Add new source hashing methods: `content_sha256`, `content_sha384`, `content_sha512` #5277

jaimergp · 2024-04-12T15:40:59Z

Description

Closes Better hashing of sources #4762.
Relevant CEP submitted at Standardize algorithm for directory hashing ceps#100.

Checklist - did you ...

Add a file to the news directory (using the template) for the next release's release notes?
Add / update necessary tests?
Add / update outdated documentation?

codspeed-hq · 2024-04-12T16:00:12Z

CodSpeed Performance Report

Merging #5277 will not alter performance

_{Comparing jaimergp:content-hash (bcc7ad5) with main (3cf75b6)}

Summary

✅ 5 untouched benchmarks

wolfv · 2024-04-15T09:13:49Z

I think this is cool. It would also work nicely with the new proposal for "rendered recipes" (conda/ceps#74).

On that note - should we continue adding features to conda-build without any standardization (e.g. CEP) process?

jaimergp · 2024-04-15T13:52:53Z

should we continue adding features to conda-build without any standardization (e.g. CEP) process?

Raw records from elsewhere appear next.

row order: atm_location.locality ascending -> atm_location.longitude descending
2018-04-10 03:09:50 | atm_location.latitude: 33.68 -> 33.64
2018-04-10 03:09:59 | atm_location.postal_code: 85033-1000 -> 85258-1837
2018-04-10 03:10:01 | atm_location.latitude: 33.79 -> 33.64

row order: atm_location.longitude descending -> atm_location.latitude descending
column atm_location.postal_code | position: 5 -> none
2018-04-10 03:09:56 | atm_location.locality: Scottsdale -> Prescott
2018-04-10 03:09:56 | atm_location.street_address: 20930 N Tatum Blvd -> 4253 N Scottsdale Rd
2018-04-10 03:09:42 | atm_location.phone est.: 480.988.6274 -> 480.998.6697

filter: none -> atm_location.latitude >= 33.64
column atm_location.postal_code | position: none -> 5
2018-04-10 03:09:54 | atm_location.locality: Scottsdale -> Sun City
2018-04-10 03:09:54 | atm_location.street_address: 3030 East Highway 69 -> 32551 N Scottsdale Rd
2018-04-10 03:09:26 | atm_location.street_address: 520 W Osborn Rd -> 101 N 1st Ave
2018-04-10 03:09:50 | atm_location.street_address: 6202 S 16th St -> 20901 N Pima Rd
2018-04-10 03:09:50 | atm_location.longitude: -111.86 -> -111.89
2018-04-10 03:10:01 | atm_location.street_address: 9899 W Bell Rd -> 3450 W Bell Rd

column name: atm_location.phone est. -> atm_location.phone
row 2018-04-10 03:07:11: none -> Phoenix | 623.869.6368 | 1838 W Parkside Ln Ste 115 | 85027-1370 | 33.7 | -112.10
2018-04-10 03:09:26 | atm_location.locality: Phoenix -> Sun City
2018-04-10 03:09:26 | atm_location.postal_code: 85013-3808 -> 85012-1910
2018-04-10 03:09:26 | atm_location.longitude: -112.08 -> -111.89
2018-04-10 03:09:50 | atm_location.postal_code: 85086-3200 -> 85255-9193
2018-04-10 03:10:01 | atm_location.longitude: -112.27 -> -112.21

I'm planning to submit a CEP. I opened this draft to explore what kind of things are needed for a stable yet robust logic, cross platform. Things like permissions and so on don't translate well to Windows.

wolfv · 2024-04-15T13:59:30Z

Awesome. Yeah, I also recently looked at a few content hash implementations in Rust but didn't find anything super convincing yet. There are a bunch though (https://crates.io/search?q=content%20hash)

jaimergp · 2024-04-15T16:23:46Z

So far the scheme I followed looks a lot like https://github.com/DrSLDR/dasher?tab=readme-ov-file#hashing-scheme. Things to standardize would be how the tree is sorted, the normalization of the path, the separators (to prevent this), and the allowed algorithms.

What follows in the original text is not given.